Human detection and tracking

5 min readNov 5, 2023

Human detection and tracking is a fundamental computer vision task that involves identifying and following the movements of individuals within a given scene. This technology plays a crucial role in various real-world applications, ranging from surveillance and security to autonomous vehicles and human-computer interaction. The primary objective of human detection is to locate and classify humans within an image or video frame, while tracking focuses on maintaining continuity as these individuals move across different frames, allowing for their monitoring and analysis.

This tutorial is divided into three parts, aiming to guide you in creating your own human detection and tracking system. It leverages the YOLOv8 detection algorithm and multiple tracking methods. The detection model was meticulously trained on the HumanCrowd (HC) dataset and the Multi Object Tracking (MOT) dataset. In this blog, we’ll walk you through the process of data preparation for this endeavor.

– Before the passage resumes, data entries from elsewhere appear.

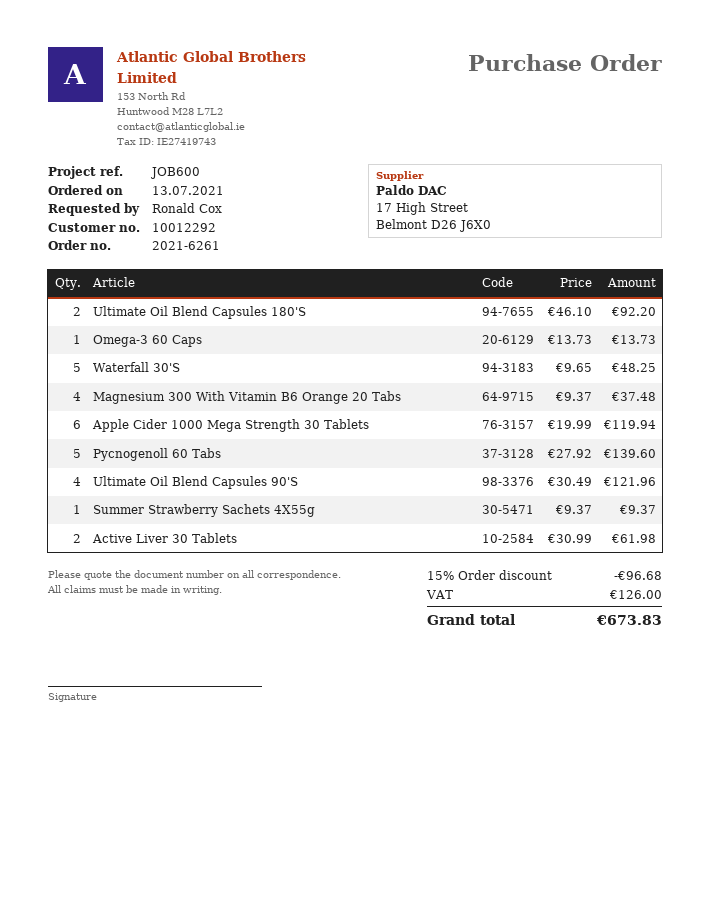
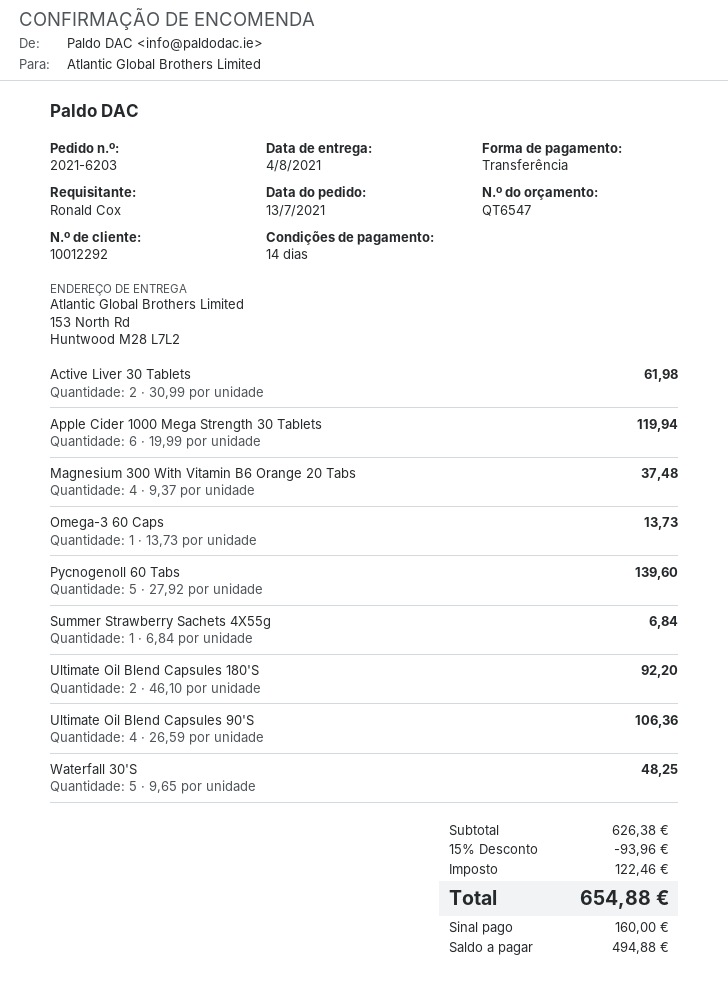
order number: 2021-6261 -> 2021-6203
Ultimate Oil Blend Capsules 90'S: 4 x 30.49 = 121.96 -> 4 x 26.59 = 106.36
Summer Strawberry Sachets 4X55g: 1 x 9.37 = 9.37 -> 1 x 6.84 = 6.84
discount: 15% = 96.68 -> 15% = 93.96
tax: 126.00 -> 122.46
total: 673.83 -> 654.88

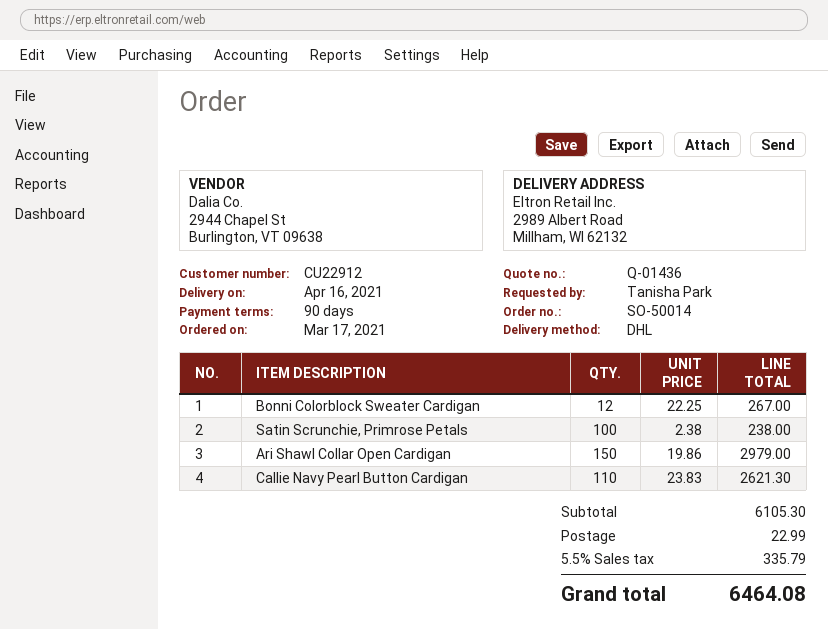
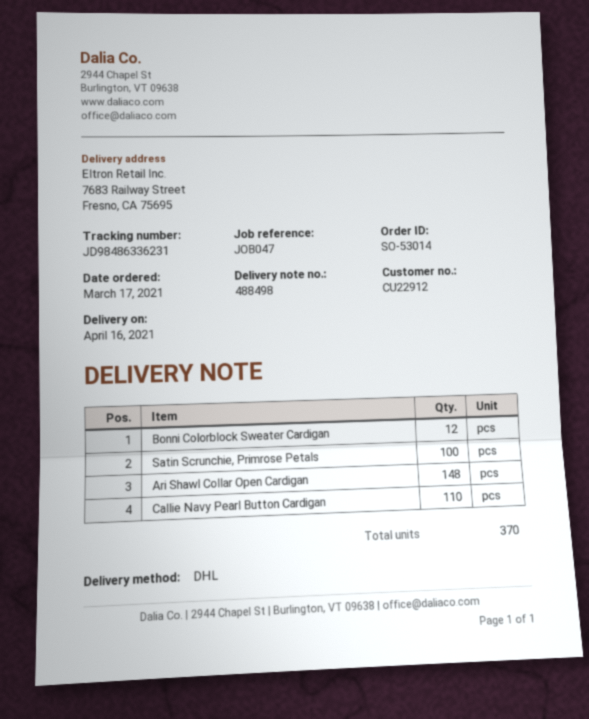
order number: SO-50014 -> SO-53014
ship to: 2989 Albert Road, Millham, WI 62132 -> 7683 Railway Street, Fresno, CA 75695
Ari Shawl Collar Open Cardigan: 150 -> 148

To develop and evaluate human detection and tracking algorithms, researchers and practitioners often rely on large datasets that provide a diverse range of real-world scenarios and challenges. Two prominent datasets in this domain are CrowdHuman and Multiple Object Tracking (MOT) datasets.

CrowdHuman Dataset: CrowdHuman is a widely used dataset for human detection. It contains over 15,000 images with annotations for human instances. What sets CrowdHuman apart is its diversity, featuring crowded scenes, occlusions, and a variety of poses and scales. This dataset comprises a total of 15,000 images, distributed as 4,370 images for validation and 5,000 images for testing, alongside the training set. CrowdHuman’s annotations are exhaustive and cover a wide array of scenes.

CrowdHuman benchmark with full body, visible body, and head bounding box annotations for each person.

In this dataset, the combined count of individual persons in the training and validation subsets reaches a staggering 470,000, with an average of 22.6 pedestrians per image. Moreover, detailed annotations are provided, including bounding boxes for the visible region, bounding boxes for the head region, and full-body annotations, ensuring a comprehensive and invaluable resource for human detection research.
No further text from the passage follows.